■ Assignment:
The part to set down runs from the first line of the data below through the line with "height:34px; display:inline-flex; align-items:center; gap:8px;", inclusive; write it exactly and leave out the pictures.

■ Front-end code change data:
=== Begin Enclosure ===

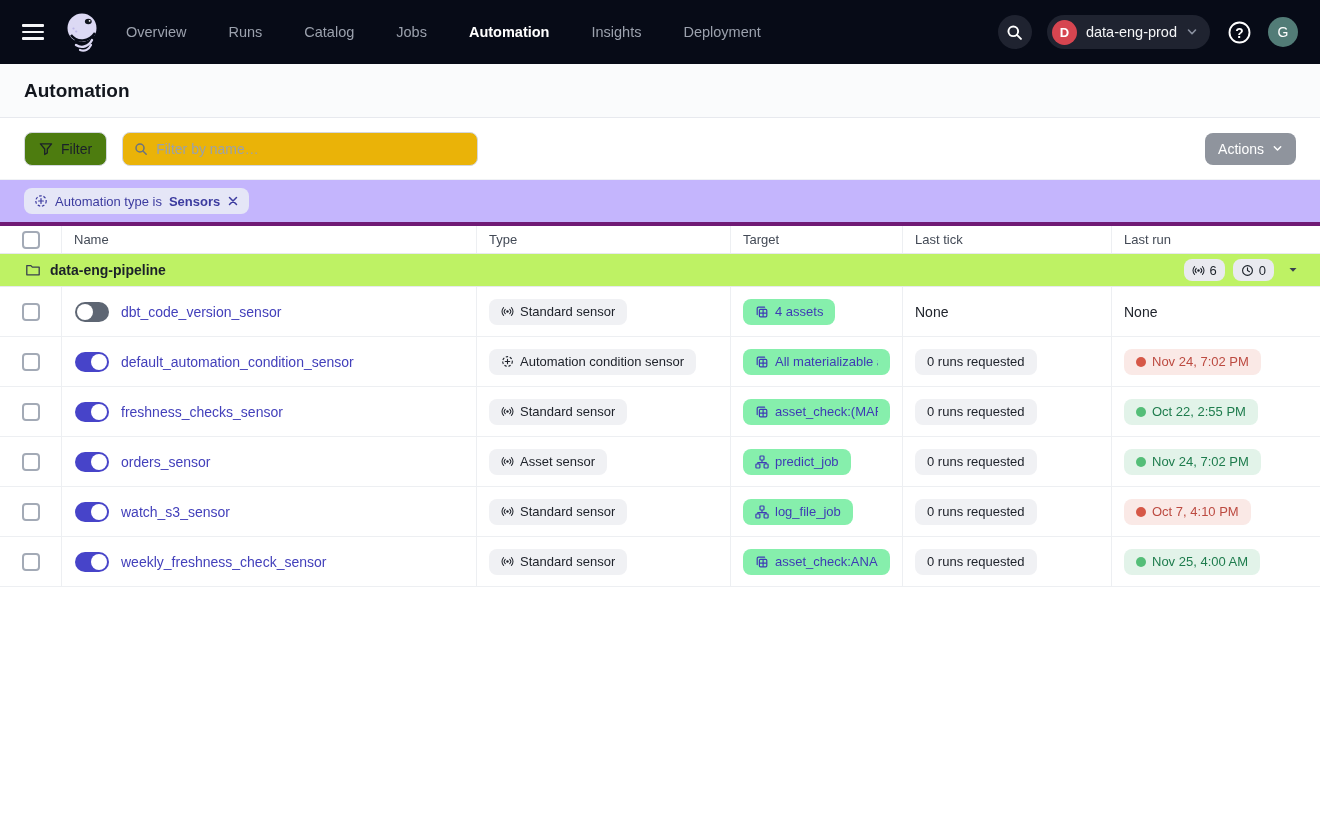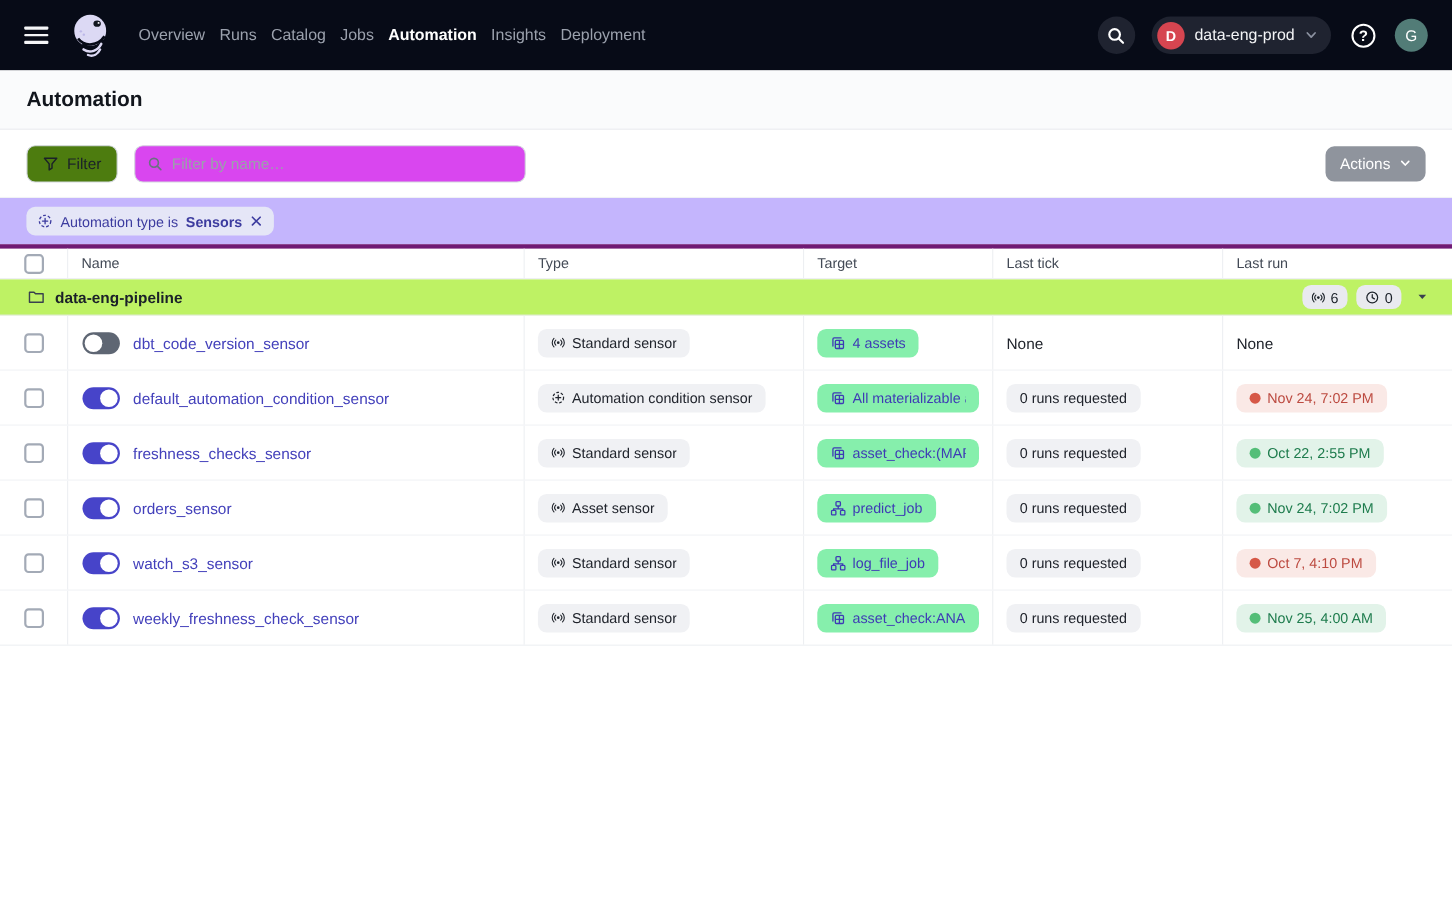--- a/index.html
+++ b/index.html
@@ -12,21 +12,21 @@
   .icon svg { display:block; }
 
   
   .topnav {
     height:64px; background:#070b17; display:flex; align-items:center;
     padding:0 22px 0 22px;
   }
   .hamburger { width:22px; display:flex; flex-direction:column; gap:4px; cursor:pointer; margin-right:18px; }
   .hamburger span { height:2.5px; background:#f5f6f8; border-radius:1px; }
   .logo { width:40px; height:44px; margin-right:24px; }
-  .nav-items { display:flex; align-items:center; gap:13px; }
+  .nav-items { display:flex; align-items:center; gap:42px; }
   .nav-item { font-size:14.5px; color:#9ba1ad; cursor:pointer; text-decoration:none; }
   .nav-item.active { color:#ffffff; font-weight:700; }
   .nav-right { margin-left:auto; display:flex; align-items:center; gap:15px; }
   .nav-search-btn { width:34px; height:34px; border-radius:50%; background:#1f2330;
     display:flex; align-items:center; justify-content:center; color:#ffffff; cursor:pointer; }
   .workspace-pill { height:34px; display:flex; align-items:center; gap:9px;
     background:#1f2330; border-radius:17px; padding:0 12px 0 5px; cursor:pointer; }
   .ws-avatar { width:25px; height:25px; border-radius:50%; background:#d64550; color:#fff;
     font-size:13px; font-weight:700; display:flex; align-items:center; justify-content:center; }
   .ws-label { color:#f3f4f6; font-size:14.5px; }
@@ -40,21 +40,21 @@
     display:flex; align-items:center; padding:0 24px; }
   .page-title { font-size:19px; font-weight:700; color:#12161d; }
 
   
   .toolbar { height:62px; display:flex; align-items:center; gap:15px; padding:0 24px;
     border-bottom:1px solid #f0f2f5; background:#fff; }
   .filter-btn { height:34px; display:inline-flex; align-items:center; gap:8px;
     border:1px solid #d3d7de; border-radius:8px; background:#4d7c0f; padding:0 14px;
     font-size:14px; color:#1b2129; cursor:pointer; }
   .search-box { height:34px; width:356px; display:flex; align-items:center; gap:8px;
-    border:1px solid #d3d7de; border-radius:8px; padding:0 11px; background:#d946ef; color:#6a7280; }
+    border:1px solid #d3d7de; border-radius:8px; padding:0 11px; background:#eab308; color:#6a7280; }
   .search-box input { border:none; outline:none; flex:1; font-size:14px;
     font-family:inherit; color:#1b2129; background:transparent; }
   .search-box input::placeholder { color:#9aa1ab; }
   .actions-btn { margin-left:auto; height:32px; display:inline-flex; align-items:center; gap:8px;
     background:#8f949d; color:#fff; border:none; border-radius:8px; padding:0 13px;
     font-size:14px; font-family:inherit; cursor:pointer; }
 
   
   .chip-row { height:42px; display:flex; align-items:center; padding:0 24px; background:#c4b5fd; }
   .chip { height:26px; display:inline-flex; align-items:center; gap:7px;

=== End Enclosure ===

■ Answer below:
--- a/index.html
+++ b/index.html
@@ -12,21 +12,21 @@
   .icon svg { display:block; }
 
   
   .topnav {
     height:64px; background:#070b17; display:flex; align-items:center;
     padding:0 22px 0 22px;
   }
   .hamburger { width:22px; display:flex; flex-direction:column; gap:4px; cursor:pointer; margin-right:18px; }
   .hamburger span { height:2.5px; background:#f5f6f8; border-radius:1px; }
   .logo { width:40px; height:44px; margin-right:24px; }
-  .nav-items { display:flex; align-items:center; gap:13px; }
+  .nav-items { display:flex; align-items:center; gap:42px; }
   .nav-item { font-size:14.5px; color:#9ba1ad; cursor:pointer; text-decoration:none; }
   .nav-item.active { color:#ffffff; font-weight:700; }
   .nav-right { margin-left:auto; display:flex; align-items:center; gap:15px; }
   .nav-search-btn { width:34px; height:34px; border-radius:50%; background:#1f2330;
     display:flex; align-items:center; justify-content:center; color:#ffffff; cursor:pointer; }
   .workspace-pill { height:34px; display:flex; align-items:center; gap:9px;
     background:#1f2330; border-radius:17px; padding:0 12px 0 5px; cursor:pointer; }
   .ws-avatar { width:25px; height:25px; border-radius:50%; background:#d64550; color:#fff;
     font-size:13px; font-weight:700; display:flex; align-items:center; justify-content:center; }
   .ws-label { color:#f3f4f6; font-size:14.5px; }
@@ -40,21 +40,21 @@
     display:flex; align-items:center; padding:0 24px; }
   .page-title { font-size:19px; font-weight:700; color:#12161d; }
 
   
   .toolbar { height:62px; display:flex; align-items:center; gap:15px; padding:0 24px;
     border-bottom:1px solid #f0f2f5; background:#fff; }
   .filter-btn { height:34px; display:inline-flex; align-items:center; gap:8px;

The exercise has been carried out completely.